Due figure sedute composte: A e B in uno spazio angusto. Tra di loro un vetro.
A- Ti ho comprato un regalo
B- Che cos’è?
A- Non posso dirtelo. Non voglio rovinare la sorpresa.
B- Non mi piacciono le sorprese. Una volta mio padre mi comprò un regalo. Lo nascose sotto il letto, lo trovai mentre giocavo a nascondino. Lo scartai. Dentro c’era un robot ma non mi piaceva. Io volevo un camion dei pompieri con le luci vere, non un robot cameriere. Lo lasciai sopra il letto e fece sesso con la bambola di mia madre. Mi beccai tre schiaffi.
A- E’ giusto, non si rovinano le sorprese.

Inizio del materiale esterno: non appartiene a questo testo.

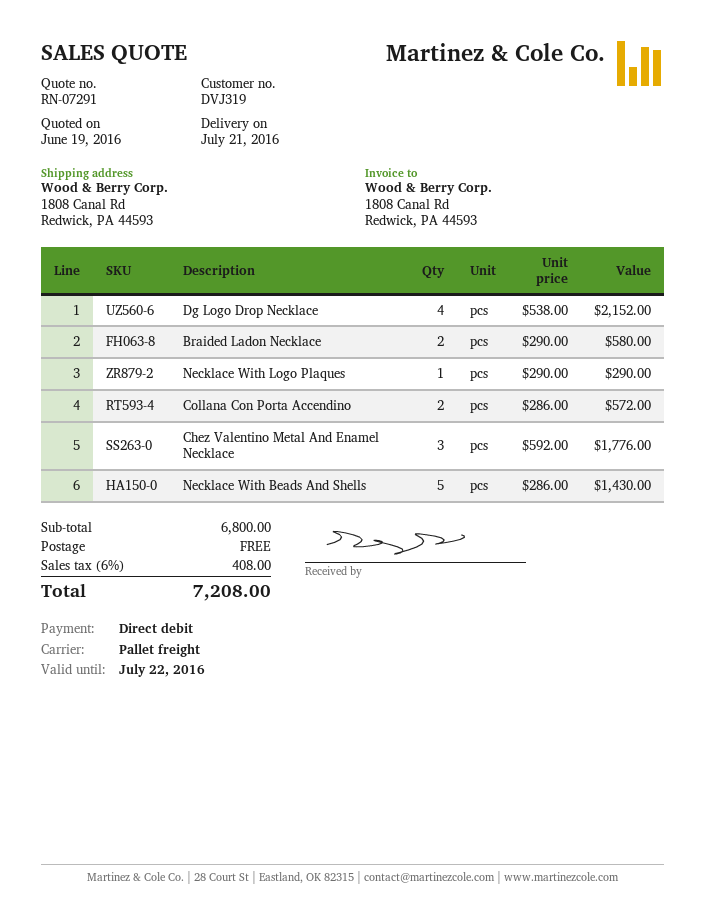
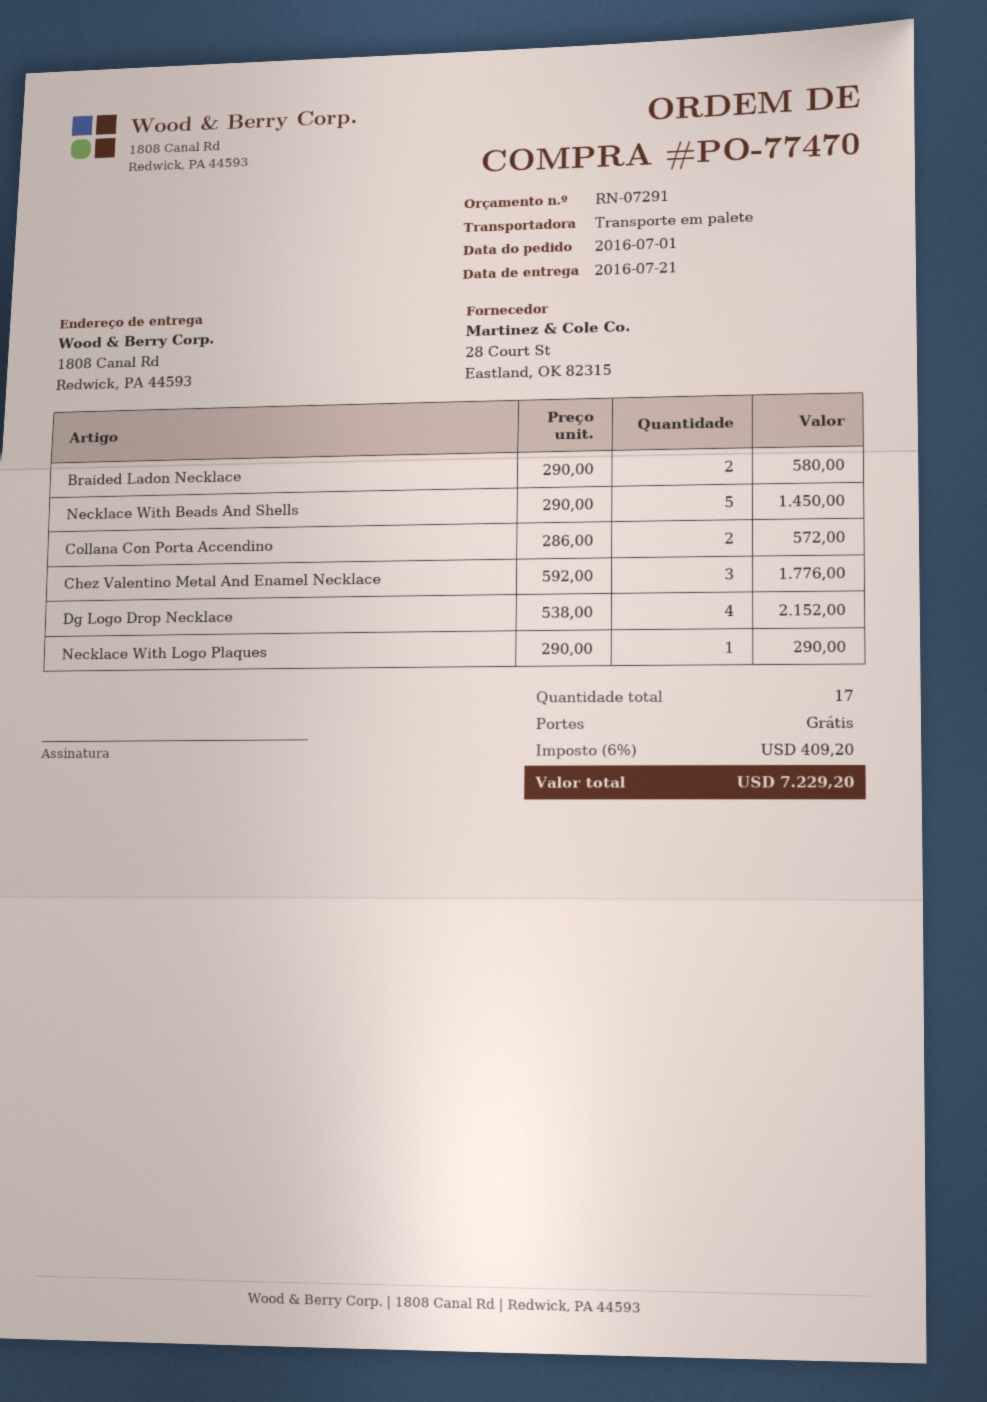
Necklace With Beads And Shells: 5 x 286.00 = 1430.00 -> 5 x 290.00 = 1450.00
tax: 6% = 408.00 -> 6% = 409.20
total: 7208.00 -> 7229.20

B- Ora invece vorrei un robot, come quello che aveva comprato mio padre. Non mi dovrei mai alzare. Non dovrei mai cucinare. Non dovrei mai lavare i piatti. Non dovrei mai…
A- Posso farlo io! (si alza all’improvviso, con enfasi ed entusiasmo, ma rientra subito in sé) Io invece avevo chiesto a mia madre una Barbie da collezione. Era una Marilyn Monroe, bella e costosa. Mi disse di vergognarmi, quello è un lusso inutile, mi disse. Mi beccai tre schiaffi.
B- E’ giusto. Non si sprecano i soldi con il lusso.
A- (si alza) Ora vado
B- Dove vai?
A- Ho bisogno di un vestito nuovo. Vorrei celebrare.
B- E quando avrò il mio regalo?
A- Bisogna avere pazienza
B- Giusto. Bisogna saper aspettare
A- Io sono bravissima, davvero brava ad aspettare
B- Almeno dimmi, è un bel regalo?
A- Molto bello. Molto grande. (con improvviso entusiasmo) Potrebbe essere anche mio se vivessi qui! (torna in sé) Ora vado.
B- Compri un vestito?
A- Sì. Un bel vestito. Un vestito come non l’ho mai avuto prima.
B- Se ora avessi quel robot manderei lui a comprarlo per te!
A- Grazie! Se rinasco, voglio essere una Barbie da collezione.